Advertisement

The Qatar World Cup Is Moving To Winter. But That Won’t Solve The Biggest Problems.

A computer image of one of Qatar’s proposed World Cup stadiums. CREDIT: AP PHOTO/QATAR’S SUPREME COMMITTEE FOR DELIVERY & LEGACY
A computer image of one of Qatar’s proposed World Cup stadiums. CREDIT: AP PHOTO/QATAR’S SUPREME COMMITTEE FOR DELIVERY & LEGACY

When top soccer officials meet Tuesday in Doha, they are expected to finally make formal what has long been expected: that the 2022 World Cup will be played not in the traditional summer months but instead in November and December. That, of course, is the result of handing the 2022 tournament to Qatar, where simmering hot temperatures that reach well into the triple digits makes watching soccer, much less playing it, too dangerous in the summer.

The decision to move to winter is not without controversy. The English Premier League is expected to ask for concessions in exchange for the disruptions a winter World Cup will pose to its schedule, and television partners, other soccer federations, and even top FIFA officials have expressed opposition to the move. Nevertheless, the move is almost certainly going to happen.

This will address the temperature problem for players and fans, though it could still cause smaller issues. Doha’s November and December high temperatures range from 75 to 90 degrees, roughly similar to June and July high temperatures in Rio de Janeiro and other parts of Brazil, where players suffered through heat problems during the 2014 World Cup and FIFA had to institute mid-match water breaks in some of the hottest matches. It might not be 120 degrees in Qatar (or as humid as it was in Brazil), but it still could get hot.

But while this has been treated as the major problem (corruption aside) with this tournament, moving it to winter won’t address an even bigger issue with Qatar’s World Cup: that the $200 billion in construction projects the nation has planned around this World Cup bid is still largely reliant on migrant workers who work in squalor and, according to international human rights and labor organizations, slave-like conditions.

Advertisement

Qatar’s kafala labor system puts severe limits on workers’ rights, especially in a country where migrants make up 90 percent of the population and workforce. Moving the World Cup to winter won’t give those workers a break from the heat. Completing Qatar’s ambitious construction plans will require them to work in the summer months FIFA wants to avoid, and labor groups have said that Qatar’s heat exacerbates the poor working conditions that already exist. In a report released last year, the International Trade Union Confederation estimated that 4,000 migrant workers would die on World Cup-related projects absent significant labor reforms, with the heat a major contributor to those deaths (Qatar has disputed that figure, saying that its rate of worker deaths is normal).
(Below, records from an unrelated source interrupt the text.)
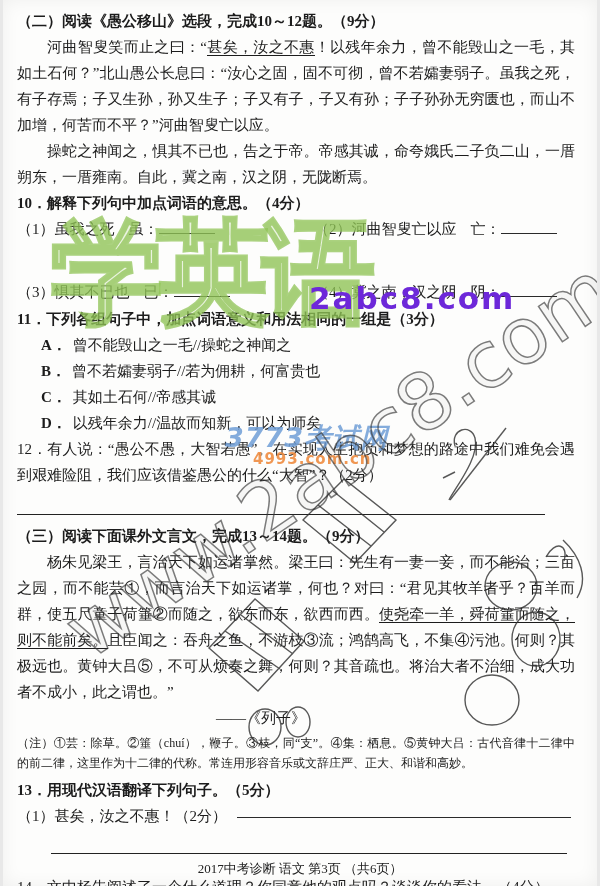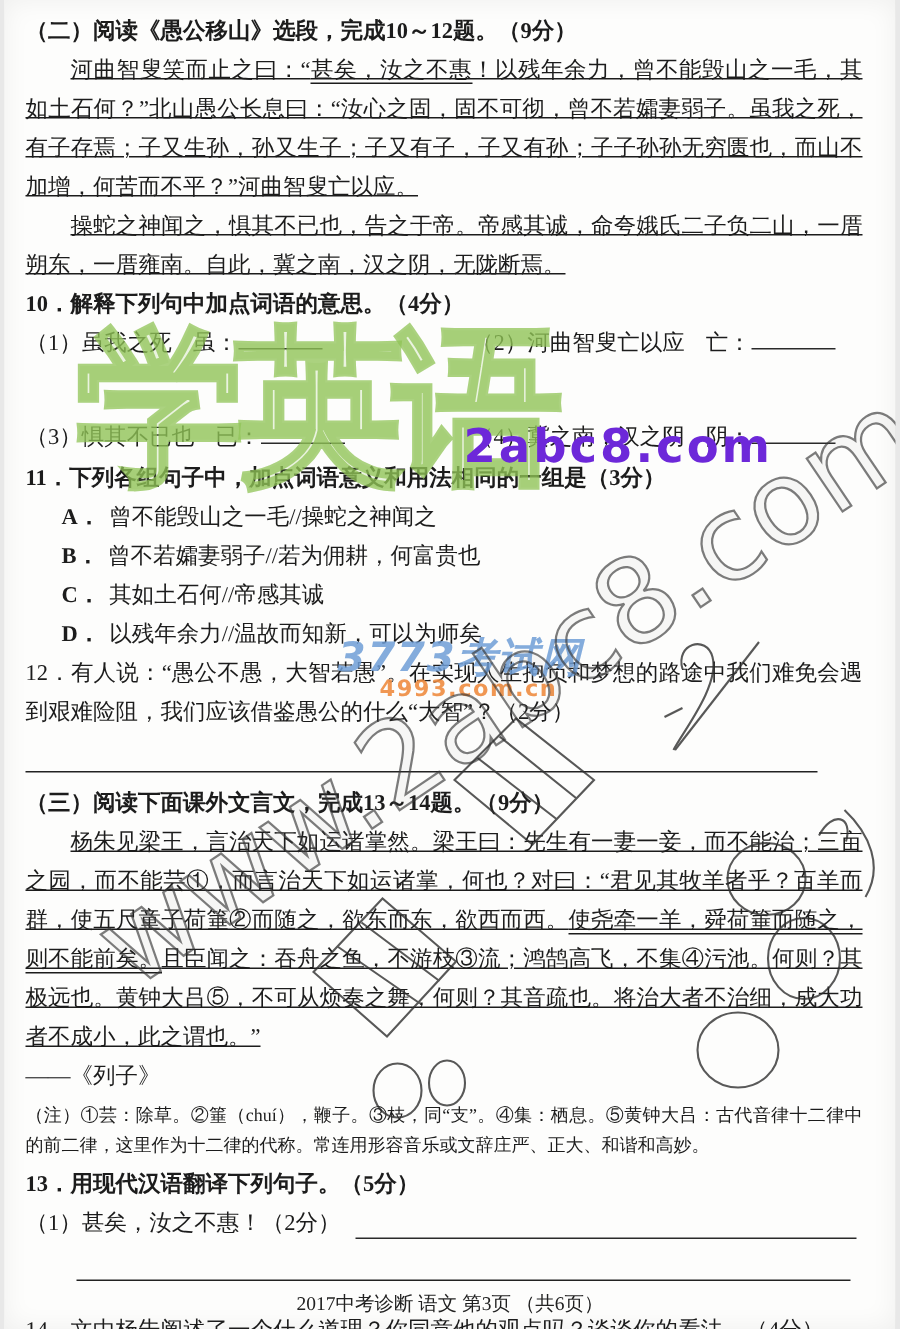--- a/index.html
+++ b/index.html
@@ -11,7 +11,7 @@
   }
   .content { position:absolute; inset:0; padding:8px 22px 0 14px; font-size:15px; line-height:26px; }
   .hdr { font-weight:bold; }
-  .para { margin:0; text-indent:2em; text-align:justify;text-decoration:underline; }
+  .para { margin:0; text-indent:2em; text-align:justify; }
   .ul { border-bottom:1.5px solid #1c1c1c; }
   .q10-grid { display:grid; grid-template-columns:1fr 1fr; column-gap:4px;gap:36px; }
   .q10-item { white-space:nowrap; line-height:27px; }

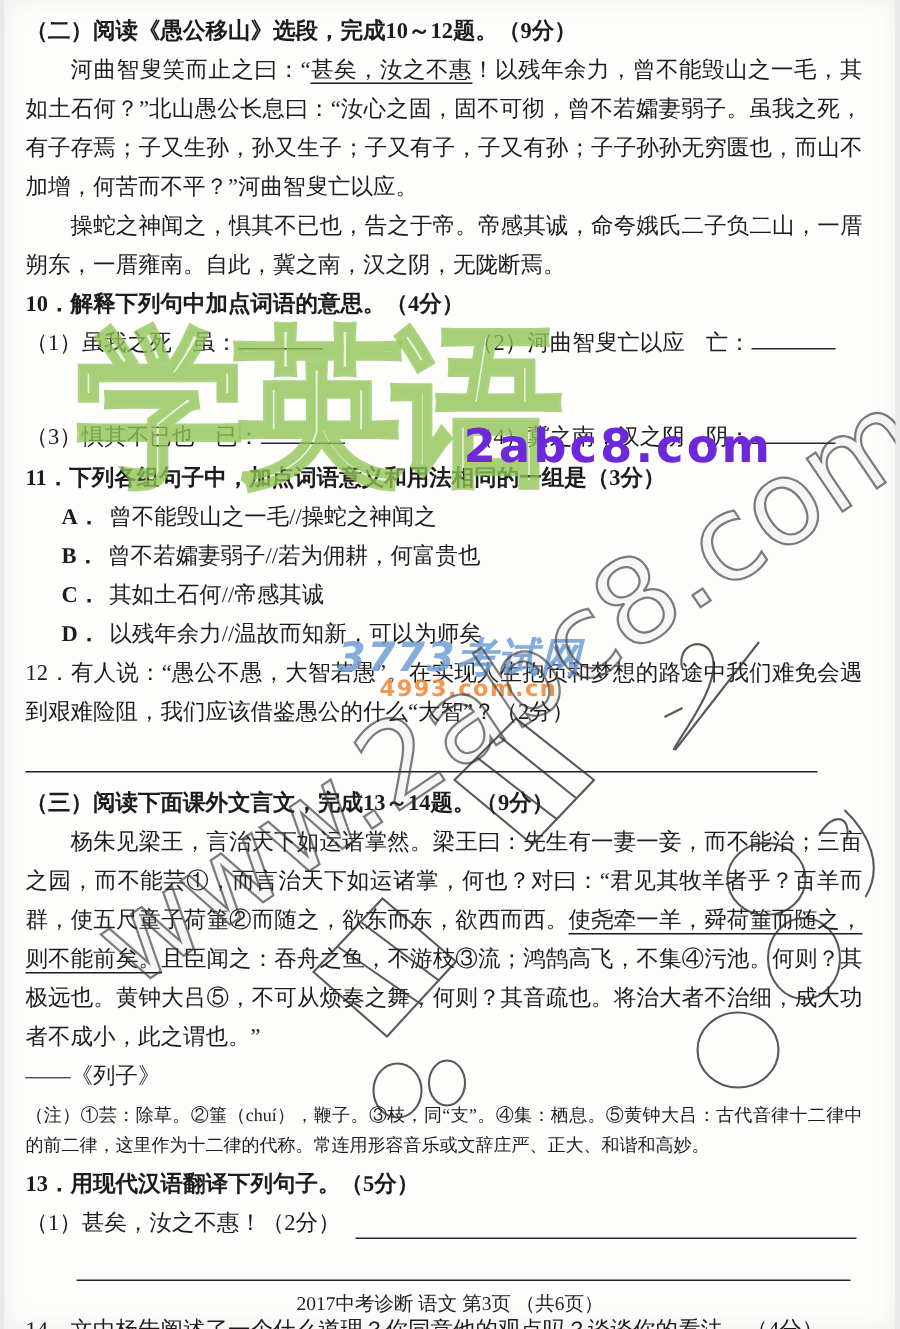--- a/index.html
+++ b/index.html
@@ -22,7 +22,7 @@
   .ansline { border:0; border-top:1.5px solid #222; margin:0; }
   .ansline.q12 { margin:26px 30px 8px 0; }
   .ansline.q13b { margin:24px 8px 4px 34px; }
-  .attr { text-align:left; padding-right:70px; }
+  .attr { text-align:center; padding-right:70px; }
   .note { font-size:12px; line-height:20px; text-align:justify; margin:2px 0 4px 0; }
   .q13-item1 { display:flex; align-items:flex-end; }
   .q13-item1 .grow-blank { flex:1; border-bottom:1.2px solid #2a2a2a; height:14px; margin:0 4px 3px 10px; }

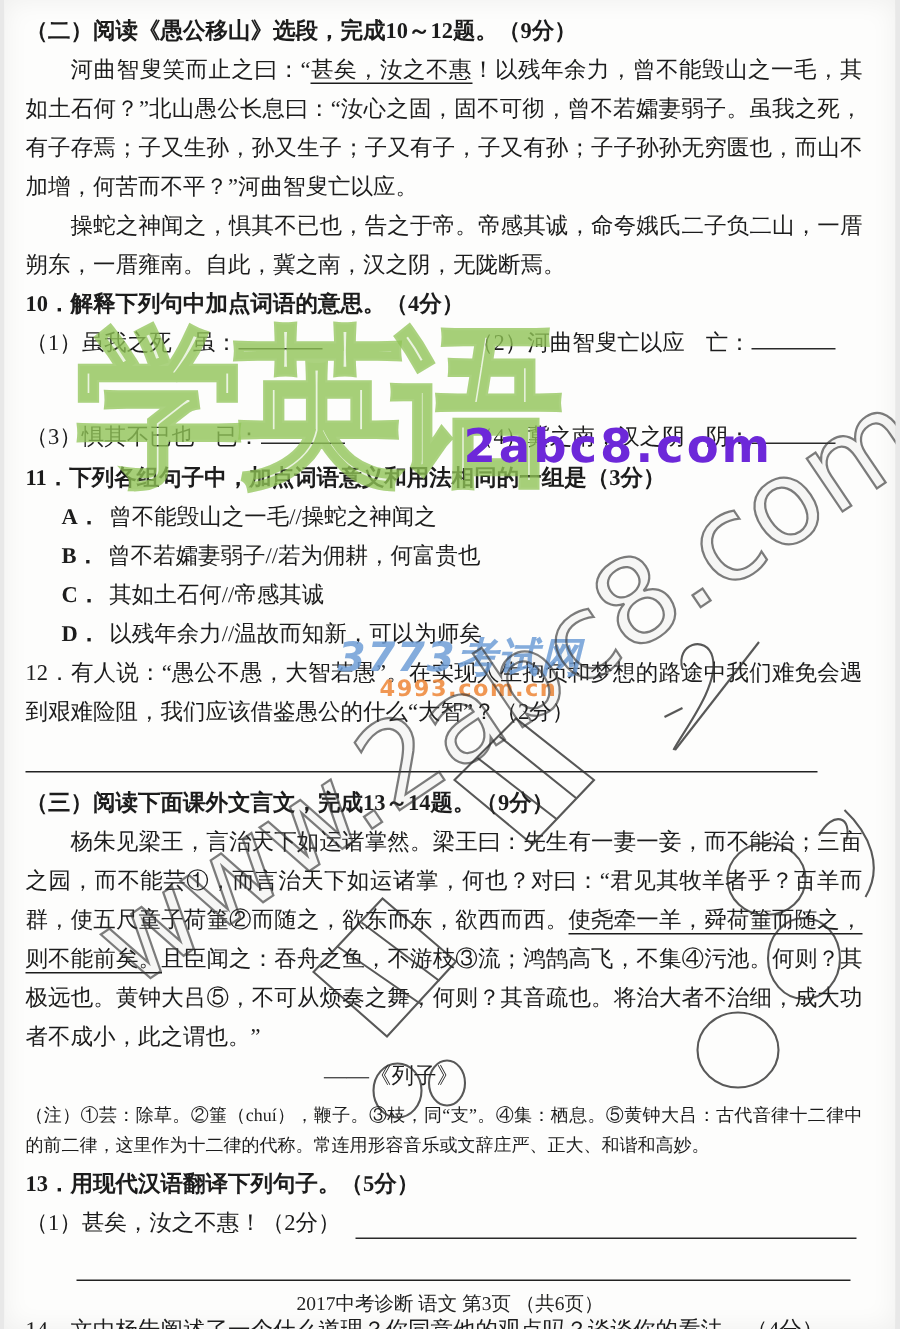--- a/index.html
+++ b/index.html
@@ -24,7 +24,7 @@
   .ansline.q13b { margin:24px 8px 4px 34px; }
   .attr { text-align:center; padding-right:70px; }
   .note { font-size:12px; line-height:20px; text-align:justify; margin:2px 0 4px 0; }
-  .q13-item1 { display:flex; align-items:flex-end; }
+  .q13-item1 { display:flex; align-items:flex-start; }
   .q13-item1 .grow-blank { flex:1; border-bottom:1.2px solid #2a2a2a; height:14px; margin:0 4px 3px 10px; }
   .footer { position:absolute; bottom:8px; left:0; width:100%; text-align:center; font-size:13px; color:#222; }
“They are dying because of these work conditions, because of the heat, because there is no safety measures applied, some of them hydration. It is anything but normal,” human rights activist Husain Adbulla told HBO’s Real Sports last year.

Qatar says it is making incremental changes to the labor system to improve working conditions and rights. It announced reforms last winter and said it would end its kafala system, which gives workers few rights to dispute pay, change jobs, or even leave the country. Qatar says these are substantial changes, and FIFA has heralded the progress toward reform. But ITUC, one of the biggest groups pushing for reform in Qatar, called the changes “cosmetic,” saying that “modern slavery will still exist in Qatar” unless the reforms went even farther.

Amnesty International has since issued a report accusing Qatar of slow-walking the reforms, and early returns don’t look good: despite the promise of change, Nepalese migrants working on World Cup projects died at a rate of one every two days in 2014, The Guardian reported in December, and there are estimates that if other groups of migrant workers were included, “the toll would almost certainly be more than one a day.” The Guardian also reported in November that Qatar has used North Korean workers in a practice akin to state-sponsored slavery. The larger labor problems facing Qatari workers remain, and the heat will only continue to make them worse.

FIFA president Sepp Blatter has said his organization will continue to monitor Qatar’s progress on the labor front, and Qatar’s labor ministry continues to insist that it intends “to effect meaningful and lasting change for the benefit of all those who live and work in Qatar.” It remains unclear what if anything FIFA has done to encourage reforms or what it will do going forward, especially if the promised changes never occur or have little effect. FIFA has announced that it will consider a nation’s human rights record in the bidding process for the 2026 World Cup and beyond. But that, obviously, is too late to help workers in Qatar who won’t benefit merely from playing the World Cup in a different month.